Aim of the task: All that is wanted is a word-for-word copy of the data from its first line to the line containing "Angebote ab 5,42 €", both included.

(Change detection data)

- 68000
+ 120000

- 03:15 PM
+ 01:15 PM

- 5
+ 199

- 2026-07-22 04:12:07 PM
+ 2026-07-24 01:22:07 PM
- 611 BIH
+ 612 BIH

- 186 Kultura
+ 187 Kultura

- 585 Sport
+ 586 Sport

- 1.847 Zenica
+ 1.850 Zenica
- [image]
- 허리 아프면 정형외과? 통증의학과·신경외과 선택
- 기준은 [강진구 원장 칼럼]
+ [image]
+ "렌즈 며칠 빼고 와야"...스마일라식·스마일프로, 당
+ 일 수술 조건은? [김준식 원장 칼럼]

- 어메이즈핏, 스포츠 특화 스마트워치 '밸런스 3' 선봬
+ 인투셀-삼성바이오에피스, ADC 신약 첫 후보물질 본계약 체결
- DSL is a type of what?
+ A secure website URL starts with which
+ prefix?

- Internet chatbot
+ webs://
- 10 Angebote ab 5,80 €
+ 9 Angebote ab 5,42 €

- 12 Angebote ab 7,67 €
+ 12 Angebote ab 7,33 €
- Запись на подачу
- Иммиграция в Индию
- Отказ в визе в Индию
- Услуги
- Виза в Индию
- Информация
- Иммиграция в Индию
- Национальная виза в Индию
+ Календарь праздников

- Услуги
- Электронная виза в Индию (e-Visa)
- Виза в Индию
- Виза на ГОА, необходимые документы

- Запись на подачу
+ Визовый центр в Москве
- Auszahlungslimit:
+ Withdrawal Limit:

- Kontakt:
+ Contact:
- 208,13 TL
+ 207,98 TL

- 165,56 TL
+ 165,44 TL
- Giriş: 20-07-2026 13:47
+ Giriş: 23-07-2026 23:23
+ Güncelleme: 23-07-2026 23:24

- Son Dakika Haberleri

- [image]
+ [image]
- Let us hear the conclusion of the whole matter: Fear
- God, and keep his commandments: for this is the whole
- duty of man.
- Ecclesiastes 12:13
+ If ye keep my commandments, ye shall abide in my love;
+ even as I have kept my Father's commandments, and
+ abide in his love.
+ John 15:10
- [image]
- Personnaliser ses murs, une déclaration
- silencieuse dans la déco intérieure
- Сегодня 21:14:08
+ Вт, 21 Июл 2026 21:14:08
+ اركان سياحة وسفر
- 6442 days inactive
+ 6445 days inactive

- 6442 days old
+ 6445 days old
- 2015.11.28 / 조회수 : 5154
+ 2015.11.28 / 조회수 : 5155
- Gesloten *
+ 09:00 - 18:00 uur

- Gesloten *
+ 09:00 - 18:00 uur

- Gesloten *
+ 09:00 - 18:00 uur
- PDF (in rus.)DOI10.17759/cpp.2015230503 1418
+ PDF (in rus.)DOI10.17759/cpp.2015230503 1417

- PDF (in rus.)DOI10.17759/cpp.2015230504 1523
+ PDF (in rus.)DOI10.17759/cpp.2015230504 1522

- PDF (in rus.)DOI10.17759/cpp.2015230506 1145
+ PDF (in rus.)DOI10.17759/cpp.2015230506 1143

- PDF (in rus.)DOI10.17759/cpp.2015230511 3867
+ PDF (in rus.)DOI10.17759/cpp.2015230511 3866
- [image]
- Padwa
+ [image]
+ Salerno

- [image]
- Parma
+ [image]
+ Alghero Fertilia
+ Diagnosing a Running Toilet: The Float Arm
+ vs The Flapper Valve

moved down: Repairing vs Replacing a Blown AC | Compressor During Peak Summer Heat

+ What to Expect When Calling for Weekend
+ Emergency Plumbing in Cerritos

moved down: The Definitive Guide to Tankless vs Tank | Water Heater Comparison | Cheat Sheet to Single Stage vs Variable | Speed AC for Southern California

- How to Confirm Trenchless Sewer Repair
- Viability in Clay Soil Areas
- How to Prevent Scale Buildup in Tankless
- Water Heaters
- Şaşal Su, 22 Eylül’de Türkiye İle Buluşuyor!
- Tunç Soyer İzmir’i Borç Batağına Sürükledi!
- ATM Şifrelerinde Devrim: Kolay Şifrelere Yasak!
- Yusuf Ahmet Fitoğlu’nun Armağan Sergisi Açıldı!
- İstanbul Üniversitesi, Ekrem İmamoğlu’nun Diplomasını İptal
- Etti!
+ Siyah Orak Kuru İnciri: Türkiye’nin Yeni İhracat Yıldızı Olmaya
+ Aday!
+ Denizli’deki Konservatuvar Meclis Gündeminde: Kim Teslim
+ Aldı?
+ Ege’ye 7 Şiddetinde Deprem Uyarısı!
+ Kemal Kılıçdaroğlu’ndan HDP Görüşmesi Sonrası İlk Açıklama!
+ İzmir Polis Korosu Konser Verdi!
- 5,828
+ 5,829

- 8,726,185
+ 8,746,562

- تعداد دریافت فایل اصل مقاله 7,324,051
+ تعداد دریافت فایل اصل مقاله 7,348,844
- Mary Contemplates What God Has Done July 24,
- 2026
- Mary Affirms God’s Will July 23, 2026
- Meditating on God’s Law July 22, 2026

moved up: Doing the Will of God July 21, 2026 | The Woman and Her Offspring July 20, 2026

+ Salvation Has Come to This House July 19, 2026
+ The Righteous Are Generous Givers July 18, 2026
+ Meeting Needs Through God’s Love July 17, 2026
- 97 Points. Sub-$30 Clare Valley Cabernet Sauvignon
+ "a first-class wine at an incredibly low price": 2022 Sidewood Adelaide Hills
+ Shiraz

Written answer:
- 68000
+ 120000

- 03:15 PM
+ 01:15 PM

- 5
+ 199

- 2026-07-22 04:12:07 PM
+ 2026-07-24 01:22:07 PM
- 611 BIH
+ 612 BIH

- 186 Kultura
+ 187 Kultura

- 585 Sport
+ 586 Sport

- 1.847 Zenica
+ 1.850 Zenica
- [image]
- 허리 아프면 정형외과? 통증의학과·신경외과 선택
- 기준은 [강진구 원장 칼럼]
+ [image]
+ "렌즈 며칠 빼고 와야"...스마일라식·스마일프로, 당
+ 일 수술 조건은? [김준식 원장 칼럼]

- 어메이즈핏, 스포츠 특화 스마트워치 '밸런스 3' 선봬
+ 인투셀-삼성바이오에피스, ADC 신약 첫 후보물질 본계약 체결
- DSL is a type of what?
+ A secure website URL starts with which
+ prefix?

- Internet chatbot
+ webs://
- 10 Angebote ab 5,80 €
+ 9 Angebote ab 5,42 €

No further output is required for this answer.